For the sake of keeping this simple, we will use the Nikon d3300 as your camera of choice, and there’s a very good reason for it. It stands alone as the best of the great ‘Beginner’s’ cameras, and although it’s a crop, not a full frame, if it wasn’t for my Lumix G5, it’s the camera I would happily marry and live with on the streets. We know Nikon are not known for being inexpensive, similar to Cannon they carry large price tags, but this is more to do with branding then any considerable difference in performance, however this little beauty is the exception to the rule.
With 24.2MP, and in some places still retailing at only $400, you really get a bang for your dollar. Yes it has it’s limitations, it’s not the Ferrari of the Nikon range by any means, but for the Mini of the class, it handles like a professional. The rubber hand grip and general weight compared to the G5 gives it a sense of importance, but the immovable screen at the back will need protecting and the sensor can be a bit fragile and worrisome. Even so, if you pair this chassis with the right lens, you’ll definitely feel the purr of the EXPEED 4 Image Processing Engine.
35MM 1.8 AF-S DX Nikkor Lens
If the Camera is relative to the performance of your new little sports car, then the Lens has to be the handling. And doesn’t she do well. One of the aspects of good handling is the lack of oversteer, and in this case the speed of reaction and dept are second to none. If you want dreamy bokeh, then this is your girl. It’s picks up those out of focus points of light, and spreads them thinly across a cacophony of blurred magic to help define your foreground image. For the Amateur, this gives you the same feeling you get when you actually catch the Big Bertha and you hit 300 with a roll. It won’t break the bank either, second hand, with no dust or fungus, and you might have change from $185.
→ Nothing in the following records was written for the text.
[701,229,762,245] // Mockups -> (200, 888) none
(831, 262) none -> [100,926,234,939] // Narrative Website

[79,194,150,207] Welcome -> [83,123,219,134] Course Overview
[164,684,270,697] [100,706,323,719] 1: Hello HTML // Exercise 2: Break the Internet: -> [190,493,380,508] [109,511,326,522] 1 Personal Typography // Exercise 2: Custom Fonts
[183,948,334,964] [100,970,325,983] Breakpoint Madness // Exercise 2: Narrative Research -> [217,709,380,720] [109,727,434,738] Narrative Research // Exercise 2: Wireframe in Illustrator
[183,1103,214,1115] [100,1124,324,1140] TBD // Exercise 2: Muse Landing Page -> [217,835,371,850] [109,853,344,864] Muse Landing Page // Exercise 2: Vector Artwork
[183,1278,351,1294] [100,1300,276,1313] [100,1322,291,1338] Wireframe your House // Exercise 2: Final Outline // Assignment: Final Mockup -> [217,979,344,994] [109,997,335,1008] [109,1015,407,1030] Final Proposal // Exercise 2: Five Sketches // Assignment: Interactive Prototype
Yes I did just use the plural. The biggest mistake we all make when buying the first camera is to think we won’t need a backup, as we are only going out to take a few snaps. Well we’re wrong, but you only find this out through experience. Cards and batteries are similar to car batteries and gas tanks, you need to keep filling them up and emptying them or they run down. Always keep a second fully charged with you, along with a plastic cover, just in case. Second hand batteries cost about $20.
Lens hoods to a lot of people are like those 1980’s spoilers, they must do something, but whatever it is can’t be too important. Well actually, unlike the mutant supped up escort spoilers of the past, Lens Hoods are really useful. Not only do they protect the lens but they fight against the dreaded flare, while at the same time not affecting the picture. The petal design above extends out, but being circular and cut it does not interfere with the square photo. Very clever, and useful:) These are very cheap from $8 upwards.
Camera Bag and Tripod
Yes I know it’s Nikon’s rival bag, but when your starting off, any bag will do. It’s important to keep everything dry as moisture is most definitely your enemy, especially for resale. Make sure it has enough room for food and drink too, and anything you don’t want to carry like a small umbrella or a flask.
The Tripod is only as important as the experience you have. However, for landscapes it is a must for both Amateurs and Professionals. Bags can vary in price try a second hand one for $20 and the same for the Tripod.
Filters are like sunglasses, you only wear them on bright days. They are great for taking the glare off water but they are notoriously fragile so buying something to protect them is a great idea. Filters are great at protecting your lens too, like a windscreen in front of another. New filters can cost around $28 second hand about half this or less.
Rain Covers for Cameras
As your Nikon is not waterproof, this is a great edition. Most people will improvise with plastic bags and caps and umbrellas but these don’t work. If you are using a Tripod these are a must, just remember to bring your lens cleaner.
Fuji and Sandisk is all I use, but there are many other makes out there I’m sure do the job. Make sure you don’t buy too cheap though as if your card goes, so does your day’s work. Always back up your photography after you finish, this way you can free up card space, and protect your images. Finally, never forget a second card. Not only will this help you if the other breaks, you will run out of space, it happens to us all.
This particular model does not come with inbuilt wifi, but if you buy a camera without it, some models come with a port which allows you connect. This allows you to transfer images to your phone.